By Geoff Carmody - posted Wednesday, 16 September 2009

Would a climate policy 50 per cent cheaper than the CPRS (Carbon Pollution Reduction Scheme) be worth a closer look?

An Access Economics report (Preliminary economic modelling of a national consumption-based approach to greenhouse gas emission abatement, August 24, 2009) compares the CPRS (targeting Australian greenhouse gas emissions production) with a policy targeting Australian emissions consumption. “Production” includes our emissions exports but not imports. “Consumption” includes our emissions imports but not exports.

Three options are compared:

  1. a no-concessions CPRS (labelled “CPRS full”);
  2. the Government’s CPRS including concessions for the “emissions intensive trade exposed” sector (labelled “CPRS-EITE”); and
  3. emissions consumption with no concessions (labelled “consumption base”).

The policies’ economy-wide effects are quantified using a global computable general equilibrium model, similar to those used by Treasury. It assumes Australia acts unilaterally, with no international trading of emission permits. The authors stress it’s a preliminary contribution to the debate, not an endorsement of the consumption approach.

The report shows reducing emissions by pricing them comes with economy-wide costs and reduced emissions benefits. The least-cost option is the target of “good policy”.

Modelling results can be summarised two ways.

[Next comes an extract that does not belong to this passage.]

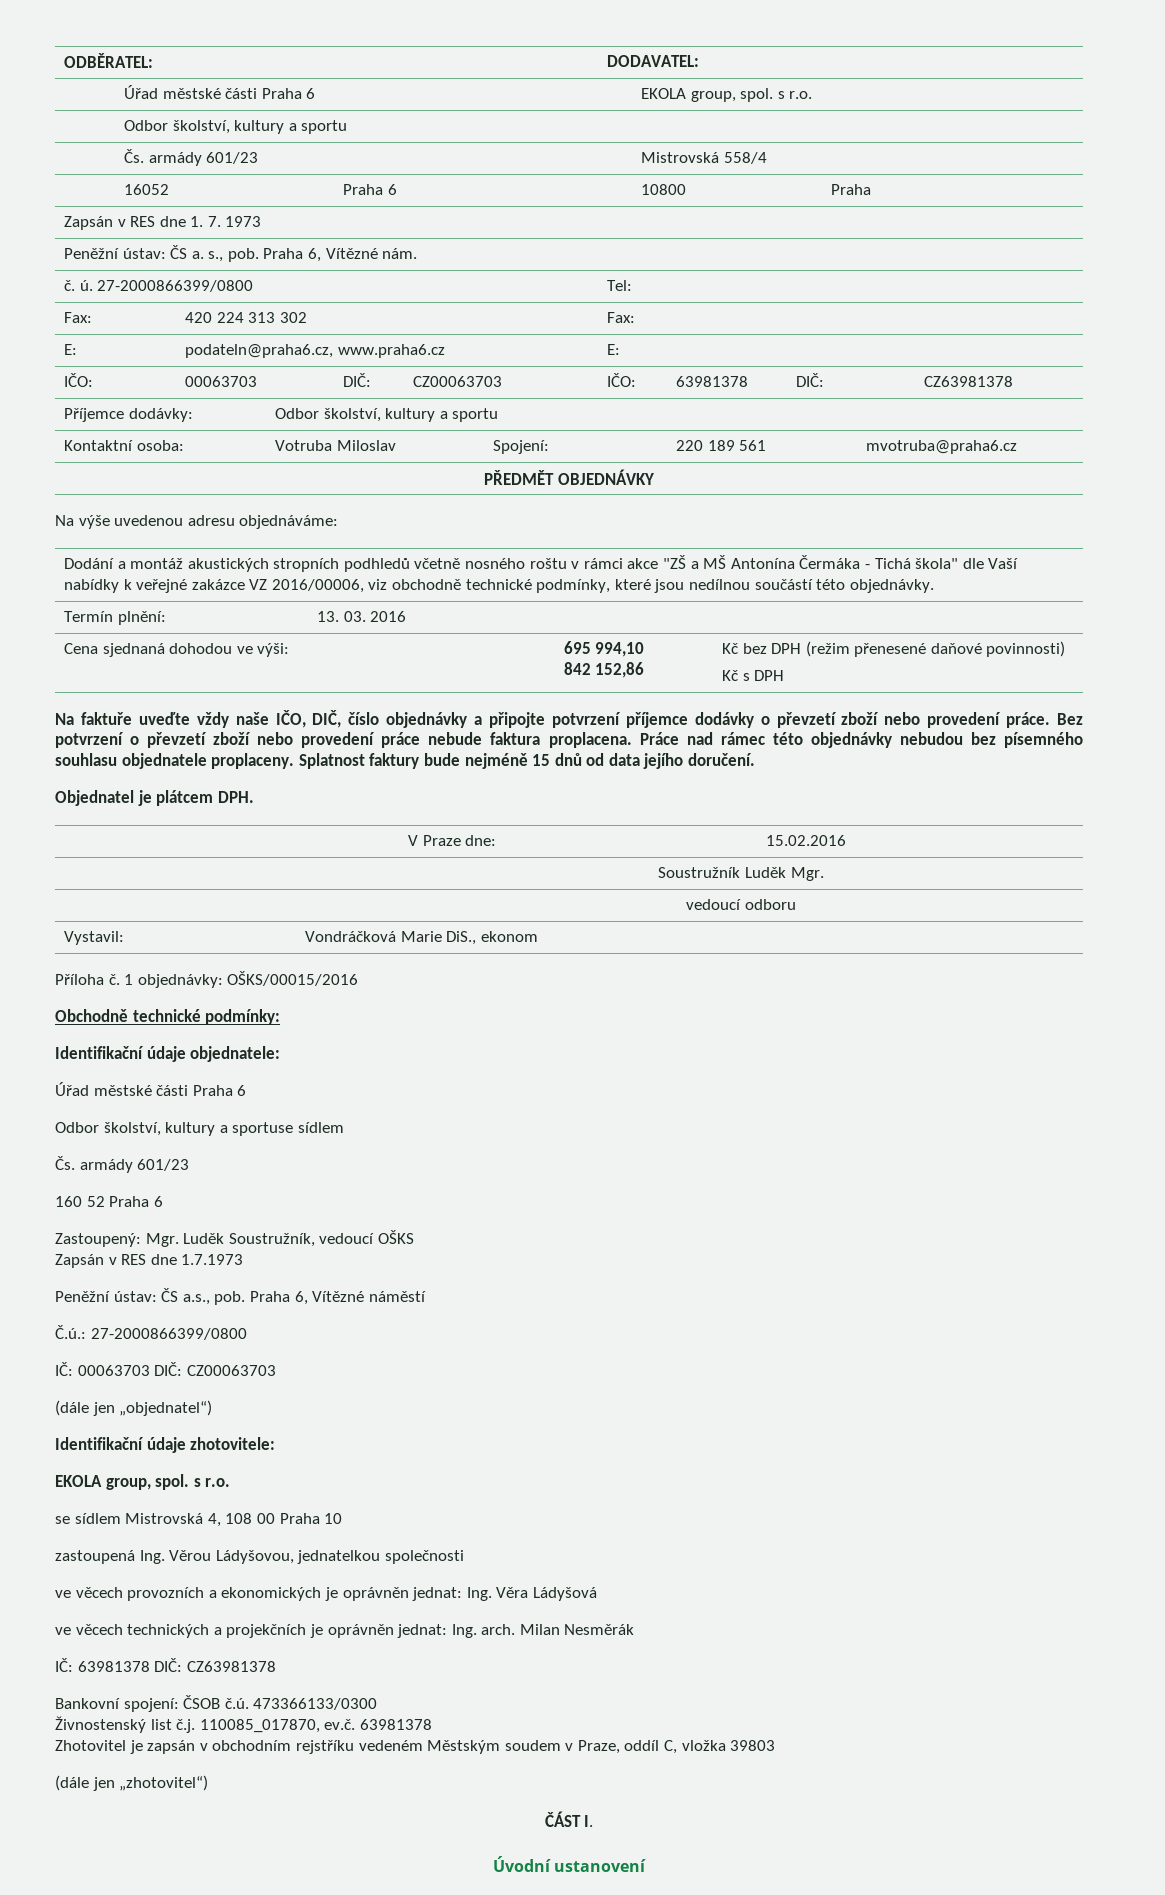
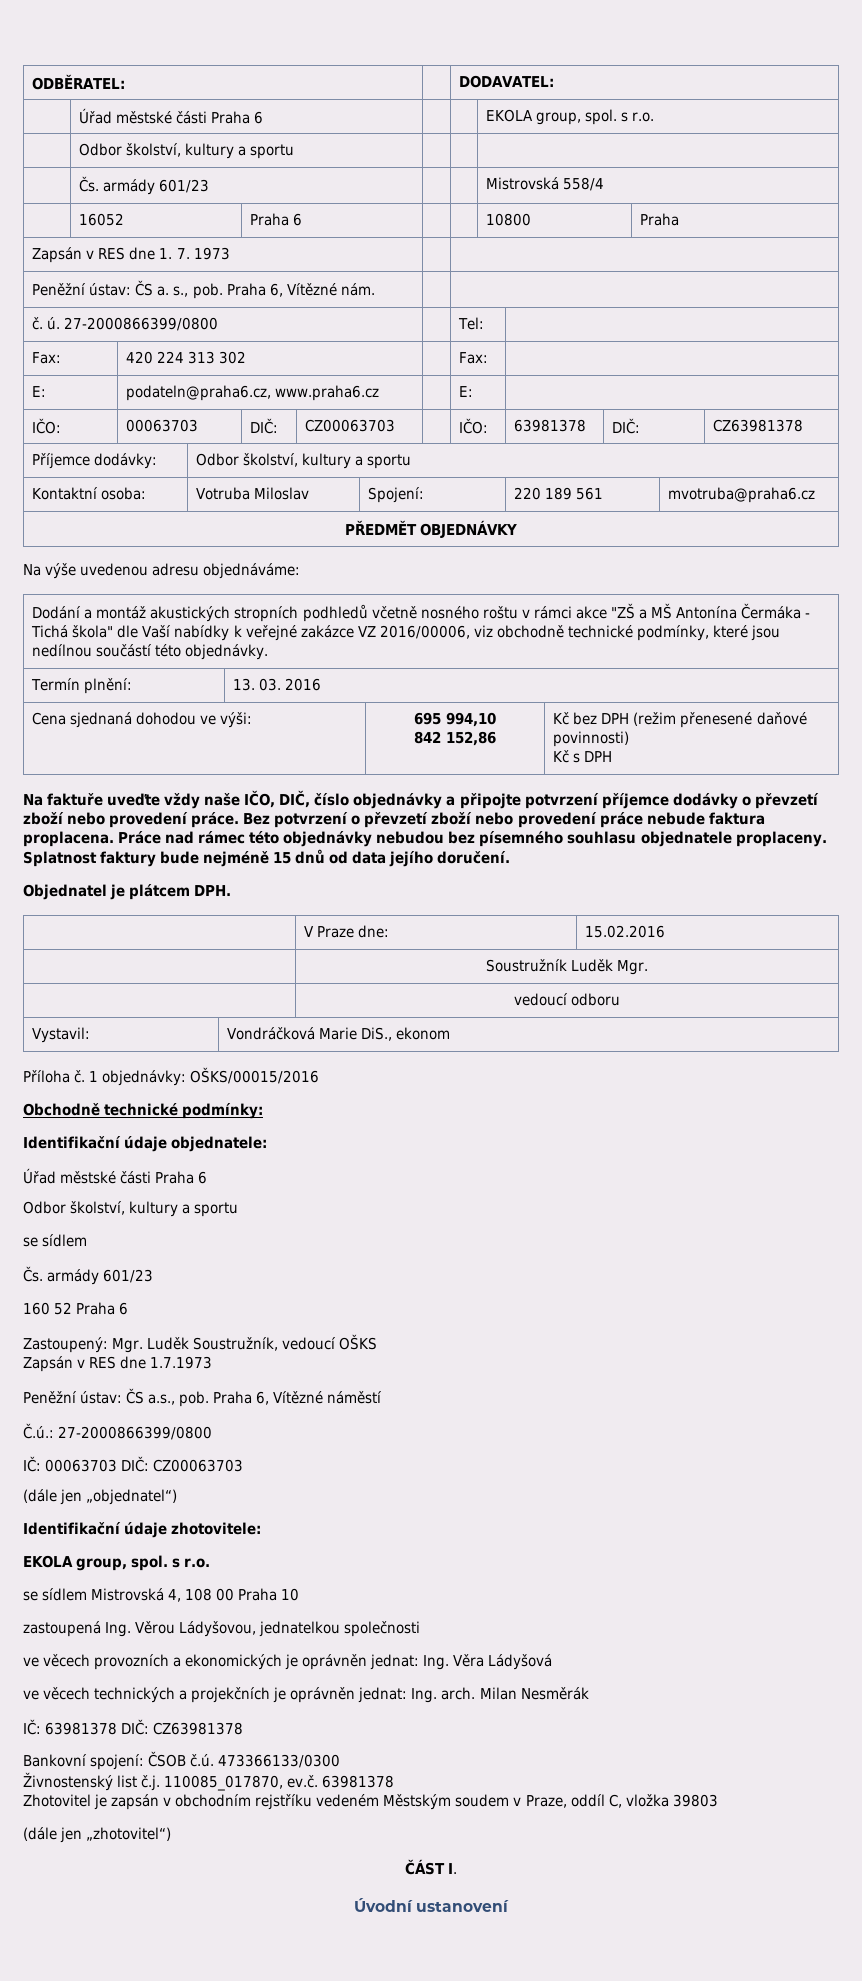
  Identifikační údaje objednatele:
  Úřad městské části Praha 6
- Odbor školství, kultury a sportuse sídlem
+ Odbor školství, kultury a sportu
+ se sídlem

The first shows emissions reduction for a given cost (e.g., a reduction in GDP or job losses).

Chart 1 reports the findings expressed this way for 2020. For reducing Australian emissions production, the consumption-based policy is almost 52 per cent more efficient than the full CPRS, (and more than 45 per cent more efficient than the CPRS-EITE), assuming the same carbon price.

Chart 1. Cost-effectiveness emissions reduction indexes, CPRS and consumption bases, 2020



Source: Based on Access Economics’ preliminary modelling results for CEDA (derived from Report Table 4.1, page 14).

The second measure quantifies Australian cost penalties (e.g., extra losses of output and jobs) for a given emissions reduction under different policies (assuming the same carbon price).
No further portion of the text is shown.